As brave as it was for Sarah Sanders to declare her faith in the covid vaccine with her recent opinion piece, "The reasoning behind getting vaccinated," it was a bit bewildering.

Just under half the piece (literally 422 out of 922 words or 46 percent) was spent crediting former President Trump and criticizing the host of usual scapegoats (Democrats, the media, scientists).

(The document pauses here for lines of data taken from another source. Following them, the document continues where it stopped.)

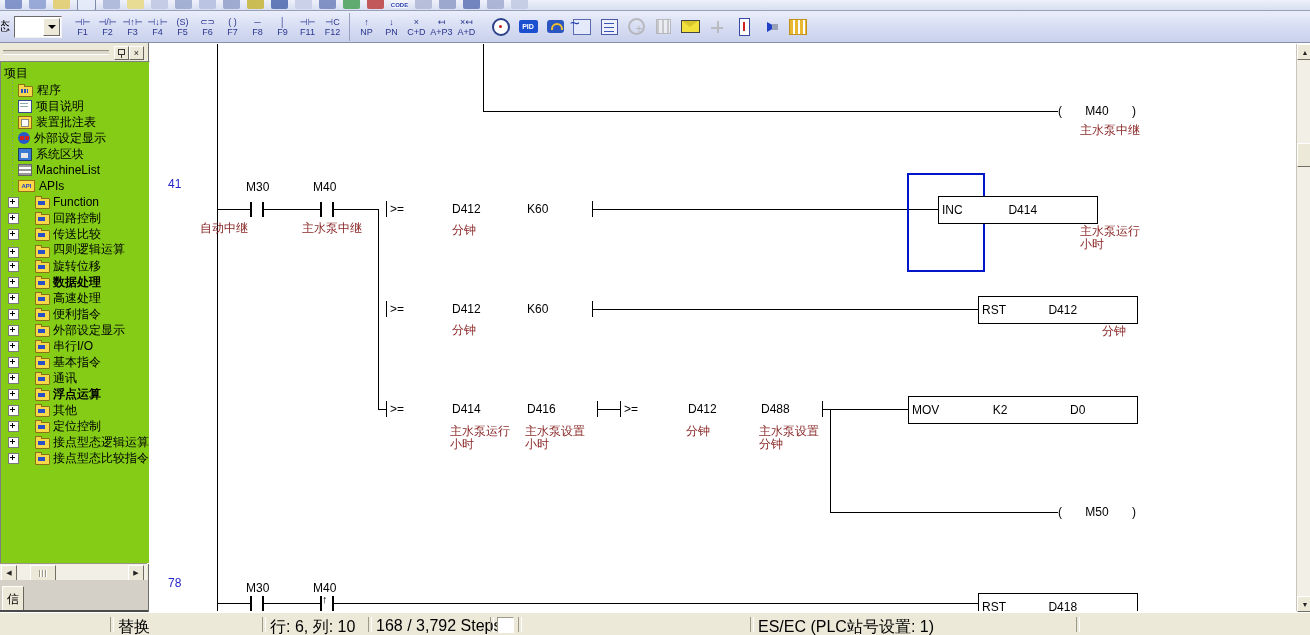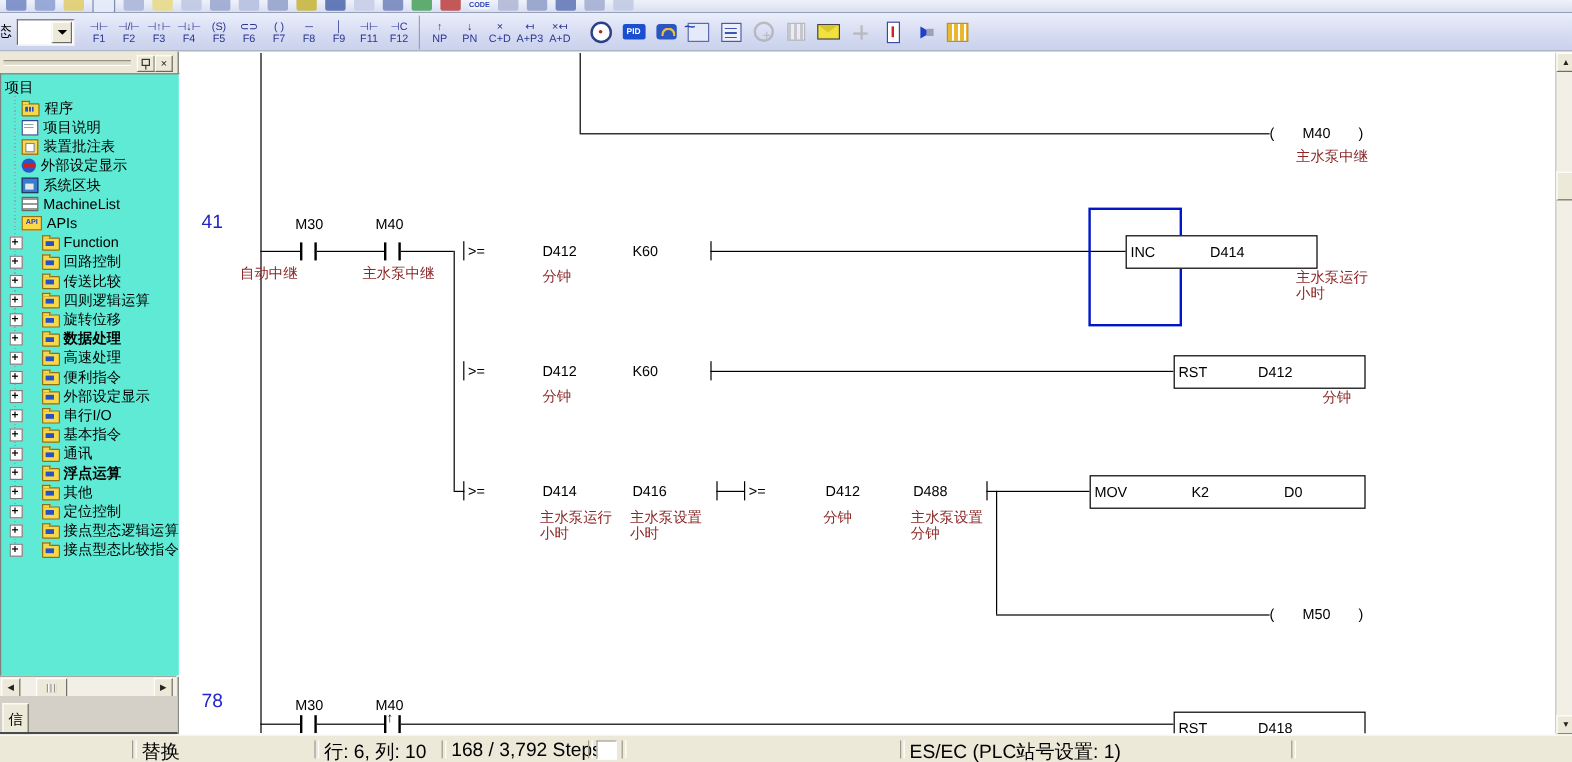--- a/index.html
+++ b/index.html
@@ -64,7 +64,7 @@
        display:flex;flex-direction:column;align-items:center;justify-content:center;font-size:9px;line-height:9px;color:#222;}
   .pinhead{width:5px;height:4px;border:1px solid #333;background:#ece9d8;}
   .pinstem{width:1px;height:3px;background:#333;}
-  .tree{position:absolute;left:0;top:18px;width:148px;height:501px;background:#5eead4;overflow:hidden;
+  .tree{position:absolute;left:0;top:18px;width:148px;height:501px;background:#84cc16;overflow:hidden;
         border:1px solid;border-color:#808080 #fff #fff #808080;}
   .guide{position:absolute;left:11px;top:12px;width:1px;height:384px;
         background:repeating-linear-gradient(#909090 0 1px,transparent 1px 3px);}

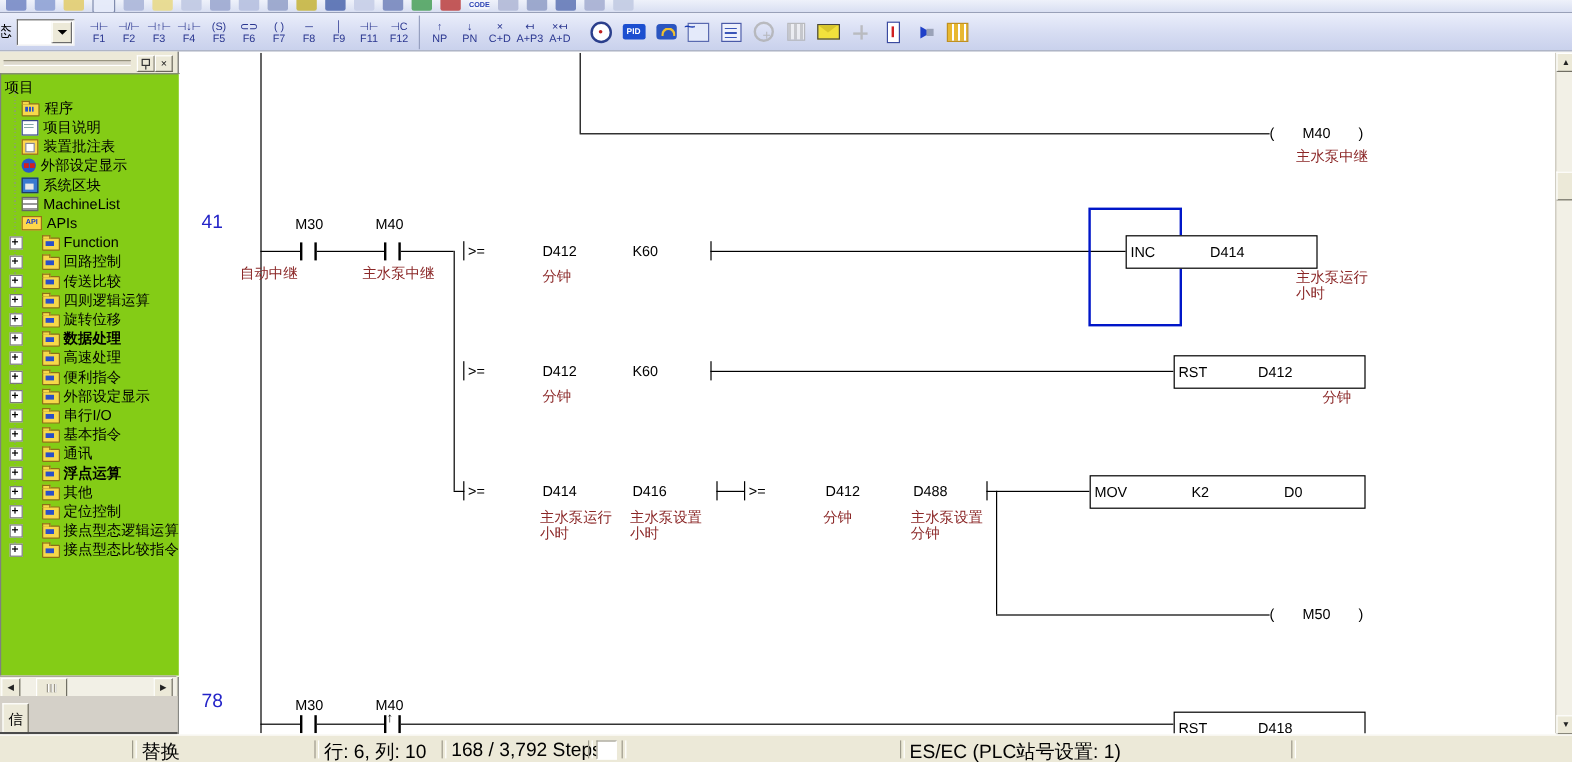--- a/index.html
+++ b/index.html
@@ -109,7 +109,7 @@
   .cb{position:absolute;width:2px;height:15px;background:#000;}
   .dev{position:absolute;font-size:12px;color:#000;white-space:pre;}
   .cmt{position:absolute;font-size:12px;color:#8b2727;white-space:pre-line;line-height:13px;}
-  .rnum{position:absolute;font-size:16px;color:#2424c8;}
+  .rnum{position:absolute;font-size:12px;color:#2424c8;}
   .ibox{position:absolute;height:26px;border:1px solid #000;background:#fff;}
   .ibox .op{position:absolute;left:3px;top:6px;}
   .ibox .p1{position:absolute;top:6px;transform:translateX(-50%);}

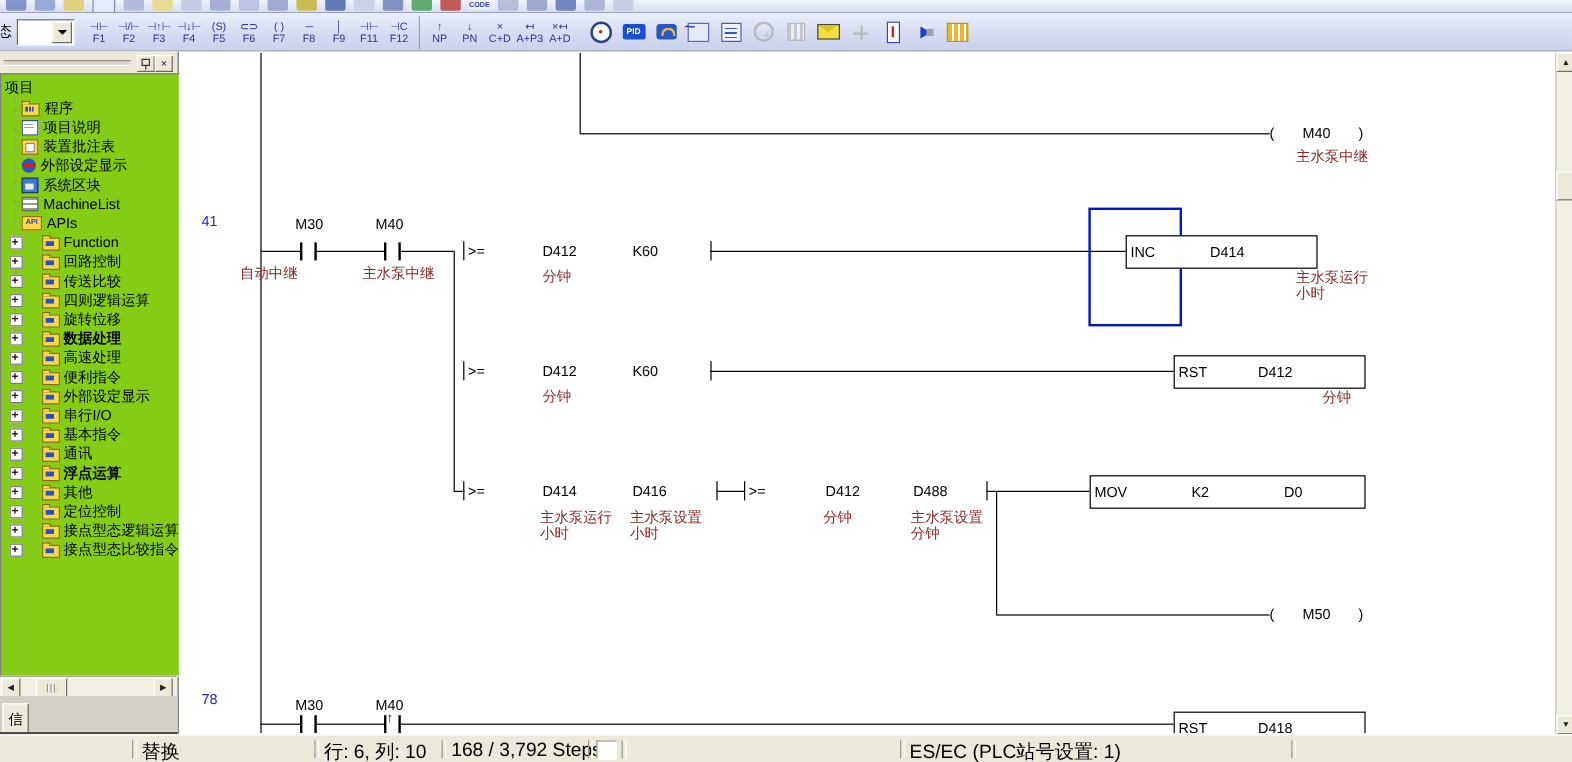--- a/index.html
+++ b/index.html
@@ -328,7 +328,7 @@
             <span class="tic fold mk"></span>
             <span class="tlb" style="margin-left: 3px;">传送比较</span>
           </div>
-          <div class="trow l2" style="top: 180px;">
+          <div class="trow l2" style="top: 180px; align-items: flex-end;">
             <span class="exp"></span>
             <span class="tic fold mk"></span>
             <span class="tlb" style="margin-left: 3px;">四则逻辑运算</span>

Sanders ensured Trump played the starring role in her narrative, even calling it the "Trump vaccine"--an interesting choice for a vaccine invented by scientists like Dr. Kizzmekia Corbett, Dr. Ugur Sahin, and Dr. Özlem Türeci.

Maybe branding the vaccine as a solely Republican accomplishment is an effective way to increase vaccination rates in Arkansas. It was a political choice for sure. But Sanders' own reasoning was pretty trite.

Perhaps allocating print space to a medical expert would be a better investment next time around.

MAXIM APPLEGATE

Cabot

Ditch former leader

Re Sarah Huckabee Sanders: I read your guest column. While I would not vote for you, I like what you said about our home, our state. Unhitch your star from 45. You are smart, intelligent in your own right. Riding on the coattails of Trump is not even necessary.

I know there are "normal" Republicans out there, and I respect them. Those are the folks you need to cultivate, not the Kool-Aid drinkers who think the election was "won" by Democratic chicanery. All politicians have an agenda.

We need strong women in government! What we don't need are women who can't think independently of a former president, which limits your own ideas and hopes for our future as the United States of America, and that, my dear, is my prayer for this country. I want a country I can be proud of again. Good luck and God bless you.

SHARON REYNOLDS

Little Rock

War seems inevitable

The potential, and very likely, fall of democracy, both here and abroad, leads only to eventual war, both here and abroad. If you know history, that is the road map.